Needed from the data below: all lines that contain the word "transform".

═══ Data

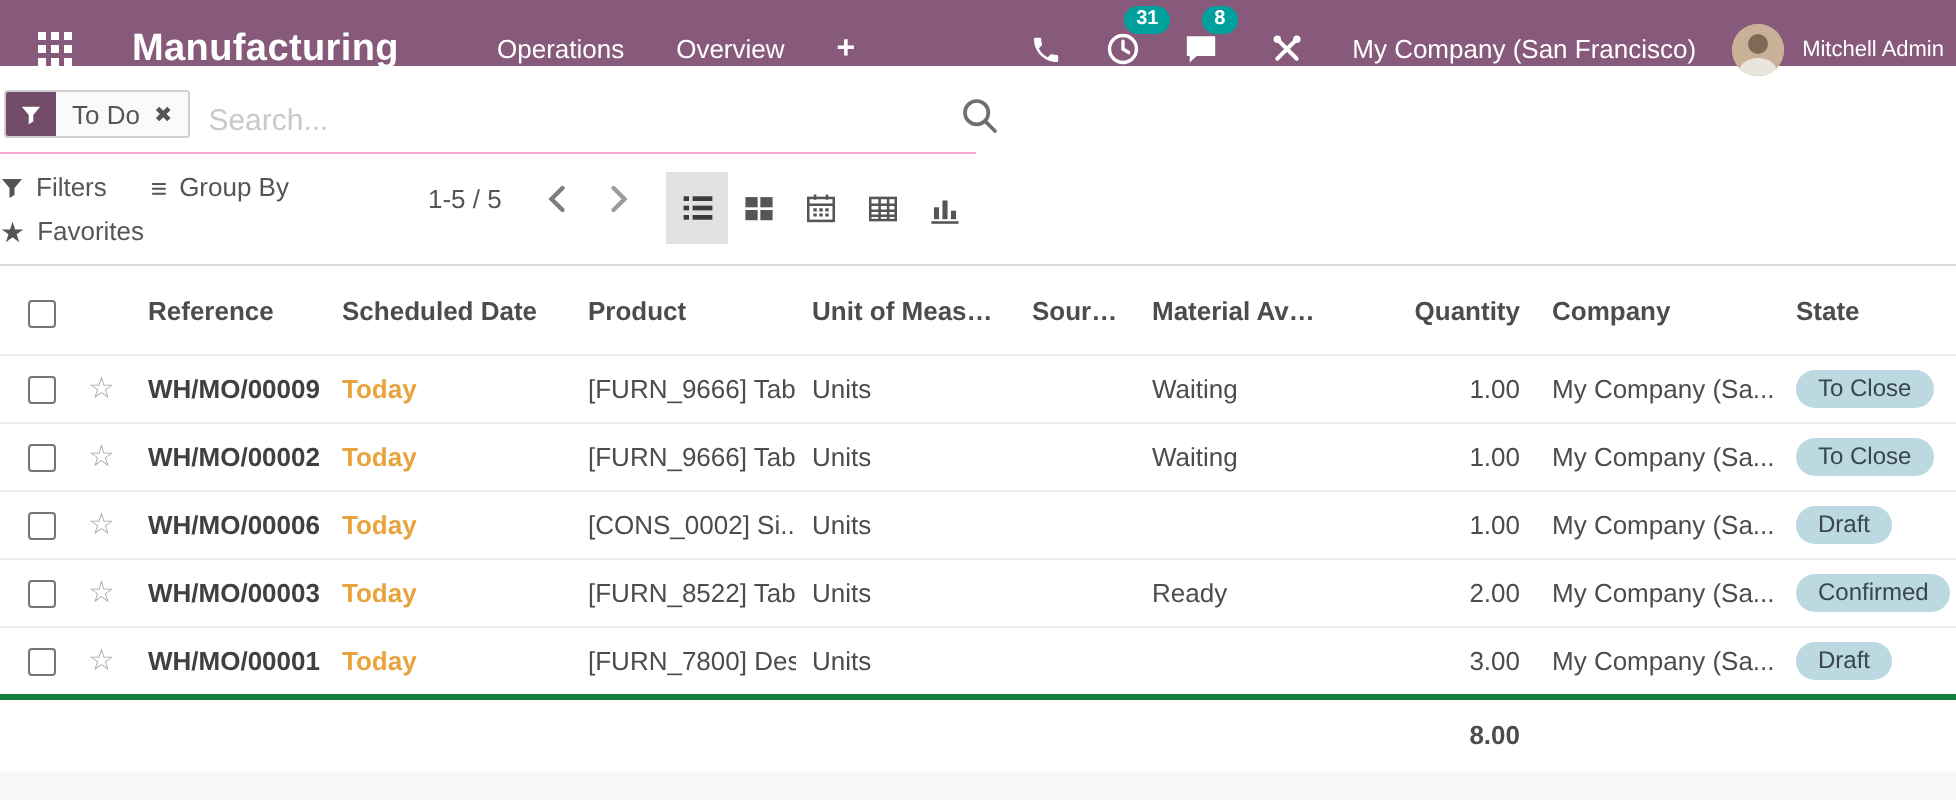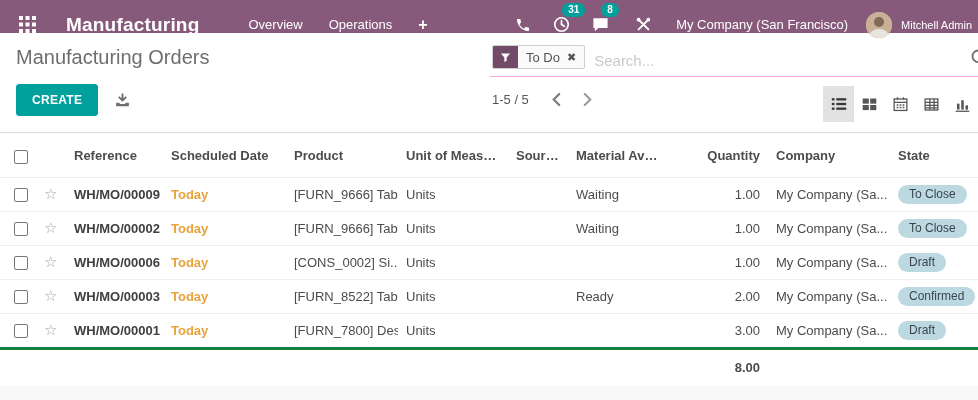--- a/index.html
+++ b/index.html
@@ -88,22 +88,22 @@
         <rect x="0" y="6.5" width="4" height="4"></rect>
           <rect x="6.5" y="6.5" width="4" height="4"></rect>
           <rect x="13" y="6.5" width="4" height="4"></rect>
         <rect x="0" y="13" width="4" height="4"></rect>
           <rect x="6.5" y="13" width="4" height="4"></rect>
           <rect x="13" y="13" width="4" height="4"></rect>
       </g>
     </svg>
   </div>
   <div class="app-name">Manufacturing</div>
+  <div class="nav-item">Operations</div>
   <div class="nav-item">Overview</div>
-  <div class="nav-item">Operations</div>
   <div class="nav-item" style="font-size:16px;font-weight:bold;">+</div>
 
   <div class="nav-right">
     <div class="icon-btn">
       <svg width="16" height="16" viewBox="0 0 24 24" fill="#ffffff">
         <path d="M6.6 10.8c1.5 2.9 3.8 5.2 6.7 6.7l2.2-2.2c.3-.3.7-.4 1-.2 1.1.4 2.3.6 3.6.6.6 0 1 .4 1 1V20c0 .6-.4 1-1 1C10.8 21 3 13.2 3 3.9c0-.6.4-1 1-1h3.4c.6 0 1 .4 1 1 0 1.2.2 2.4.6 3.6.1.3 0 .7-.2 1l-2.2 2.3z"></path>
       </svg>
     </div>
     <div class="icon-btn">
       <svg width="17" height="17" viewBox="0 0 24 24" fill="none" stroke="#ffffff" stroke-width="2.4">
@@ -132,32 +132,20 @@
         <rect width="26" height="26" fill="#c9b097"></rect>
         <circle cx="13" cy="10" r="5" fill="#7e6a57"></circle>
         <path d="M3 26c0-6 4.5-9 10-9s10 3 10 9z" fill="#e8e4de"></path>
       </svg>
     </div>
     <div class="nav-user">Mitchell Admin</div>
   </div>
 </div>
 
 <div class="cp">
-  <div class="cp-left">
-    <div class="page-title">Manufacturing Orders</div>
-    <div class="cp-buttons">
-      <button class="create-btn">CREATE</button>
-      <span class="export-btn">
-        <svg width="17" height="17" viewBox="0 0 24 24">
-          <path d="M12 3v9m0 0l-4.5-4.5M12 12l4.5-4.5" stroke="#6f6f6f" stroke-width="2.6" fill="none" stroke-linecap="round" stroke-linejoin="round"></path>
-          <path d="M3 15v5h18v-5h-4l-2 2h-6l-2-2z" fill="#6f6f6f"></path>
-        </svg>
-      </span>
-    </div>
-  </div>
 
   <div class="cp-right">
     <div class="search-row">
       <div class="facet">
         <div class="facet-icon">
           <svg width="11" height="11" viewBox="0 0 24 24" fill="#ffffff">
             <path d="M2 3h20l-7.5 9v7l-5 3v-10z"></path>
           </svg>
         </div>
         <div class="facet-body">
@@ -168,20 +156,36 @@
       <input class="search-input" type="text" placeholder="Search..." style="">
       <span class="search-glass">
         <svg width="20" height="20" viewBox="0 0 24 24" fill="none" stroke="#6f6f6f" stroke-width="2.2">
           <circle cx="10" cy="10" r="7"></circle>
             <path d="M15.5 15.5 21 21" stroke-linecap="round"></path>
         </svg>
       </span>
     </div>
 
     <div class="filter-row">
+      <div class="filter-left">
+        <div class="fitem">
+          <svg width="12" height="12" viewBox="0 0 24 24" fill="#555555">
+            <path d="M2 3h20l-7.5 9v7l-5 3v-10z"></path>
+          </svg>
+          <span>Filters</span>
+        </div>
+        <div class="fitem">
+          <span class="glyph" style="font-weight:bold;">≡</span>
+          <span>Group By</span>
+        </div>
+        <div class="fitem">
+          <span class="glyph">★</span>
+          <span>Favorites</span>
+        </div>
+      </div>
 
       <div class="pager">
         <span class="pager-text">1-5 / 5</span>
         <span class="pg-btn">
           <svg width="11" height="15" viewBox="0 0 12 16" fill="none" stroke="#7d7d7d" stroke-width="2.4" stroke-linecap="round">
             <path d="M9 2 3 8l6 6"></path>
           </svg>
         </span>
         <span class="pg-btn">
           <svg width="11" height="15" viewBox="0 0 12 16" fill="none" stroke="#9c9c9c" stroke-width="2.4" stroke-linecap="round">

══════
═══ Data

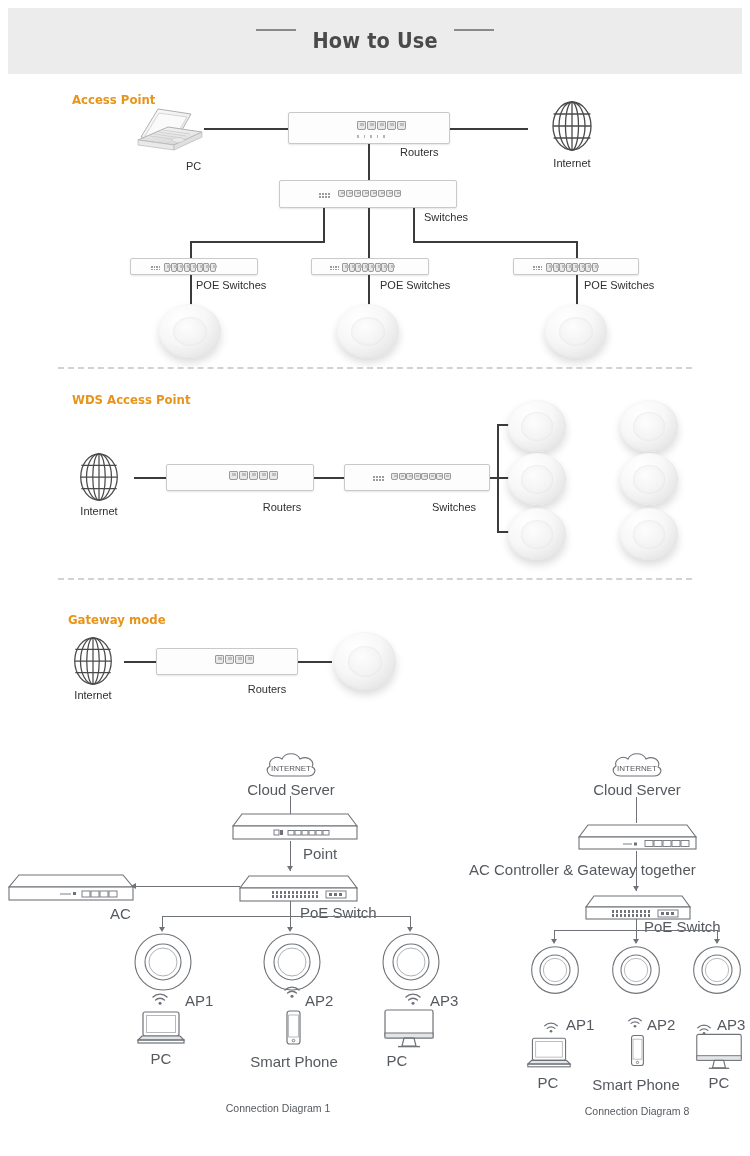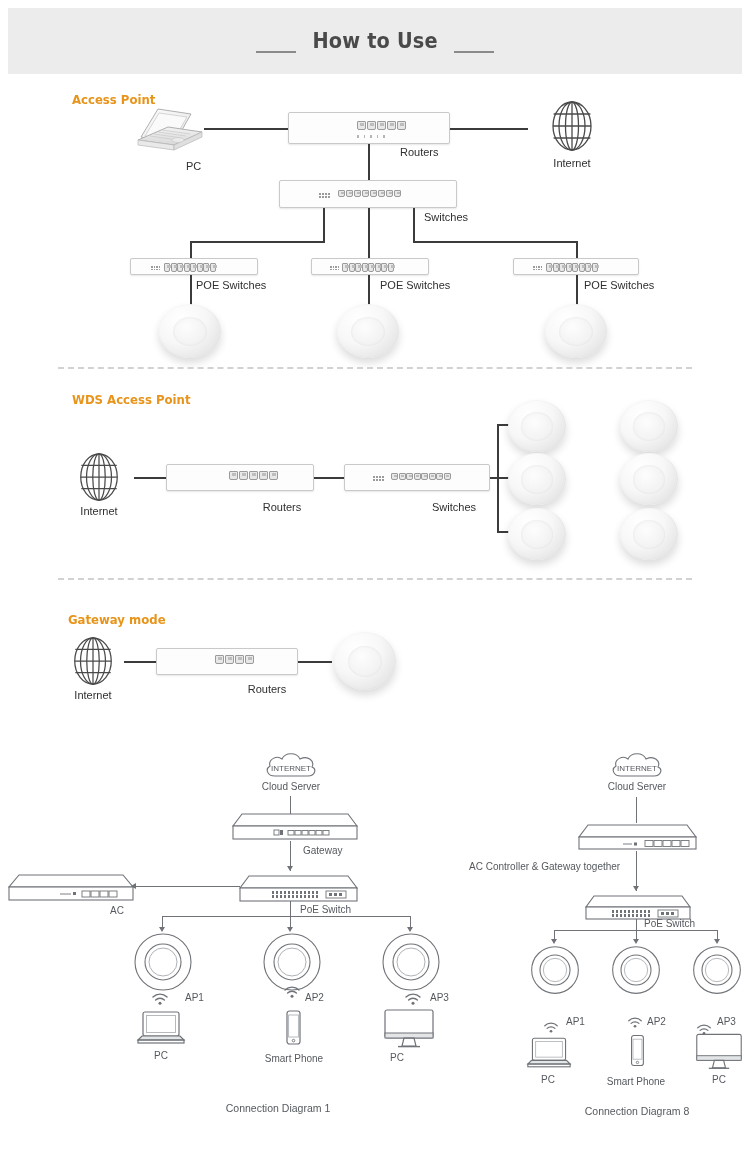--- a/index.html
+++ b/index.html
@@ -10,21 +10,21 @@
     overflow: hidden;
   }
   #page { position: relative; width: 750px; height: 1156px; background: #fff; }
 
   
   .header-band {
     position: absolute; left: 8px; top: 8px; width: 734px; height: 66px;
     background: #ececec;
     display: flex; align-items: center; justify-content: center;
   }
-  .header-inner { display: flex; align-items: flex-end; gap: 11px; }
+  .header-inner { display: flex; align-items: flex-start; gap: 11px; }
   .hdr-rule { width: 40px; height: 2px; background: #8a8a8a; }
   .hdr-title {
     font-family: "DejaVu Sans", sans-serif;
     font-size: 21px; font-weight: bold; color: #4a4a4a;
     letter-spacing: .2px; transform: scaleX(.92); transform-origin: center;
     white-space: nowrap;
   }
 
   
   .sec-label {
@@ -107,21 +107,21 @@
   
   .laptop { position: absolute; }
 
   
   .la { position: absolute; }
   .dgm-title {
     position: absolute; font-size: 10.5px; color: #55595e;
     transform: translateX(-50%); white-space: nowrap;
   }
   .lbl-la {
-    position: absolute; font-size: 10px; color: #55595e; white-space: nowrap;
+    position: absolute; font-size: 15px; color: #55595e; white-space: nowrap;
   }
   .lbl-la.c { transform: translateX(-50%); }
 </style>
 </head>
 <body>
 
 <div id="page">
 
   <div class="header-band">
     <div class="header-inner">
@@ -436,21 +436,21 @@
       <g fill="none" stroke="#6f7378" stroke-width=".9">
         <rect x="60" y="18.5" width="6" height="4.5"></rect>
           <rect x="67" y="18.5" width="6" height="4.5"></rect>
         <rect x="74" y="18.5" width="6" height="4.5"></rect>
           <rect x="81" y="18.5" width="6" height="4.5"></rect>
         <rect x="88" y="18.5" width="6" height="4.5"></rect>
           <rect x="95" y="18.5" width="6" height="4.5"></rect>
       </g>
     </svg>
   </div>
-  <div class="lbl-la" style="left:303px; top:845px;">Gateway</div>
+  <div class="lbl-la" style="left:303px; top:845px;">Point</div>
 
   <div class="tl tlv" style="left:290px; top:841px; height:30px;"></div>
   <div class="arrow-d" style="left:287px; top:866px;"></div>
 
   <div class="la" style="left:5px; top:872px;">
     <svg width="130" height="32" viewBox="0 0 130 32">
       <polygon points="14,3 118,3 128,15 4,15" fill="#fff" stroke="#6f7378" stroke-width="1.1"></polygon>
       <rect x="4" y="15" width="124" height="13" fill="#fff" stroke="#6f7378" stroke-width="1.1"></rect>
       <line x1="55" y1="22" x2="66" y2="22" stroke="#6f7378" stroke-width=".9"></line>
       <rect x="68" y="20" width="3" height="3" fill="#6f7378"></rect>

══════

Response below:
     letter-spacing: .2px; transform: scaleX(.92); transform-origin: center;
     transform: translateX(-50%); white-space: nowrap;
   .lbl-la.c { transform: translateX(-50%); }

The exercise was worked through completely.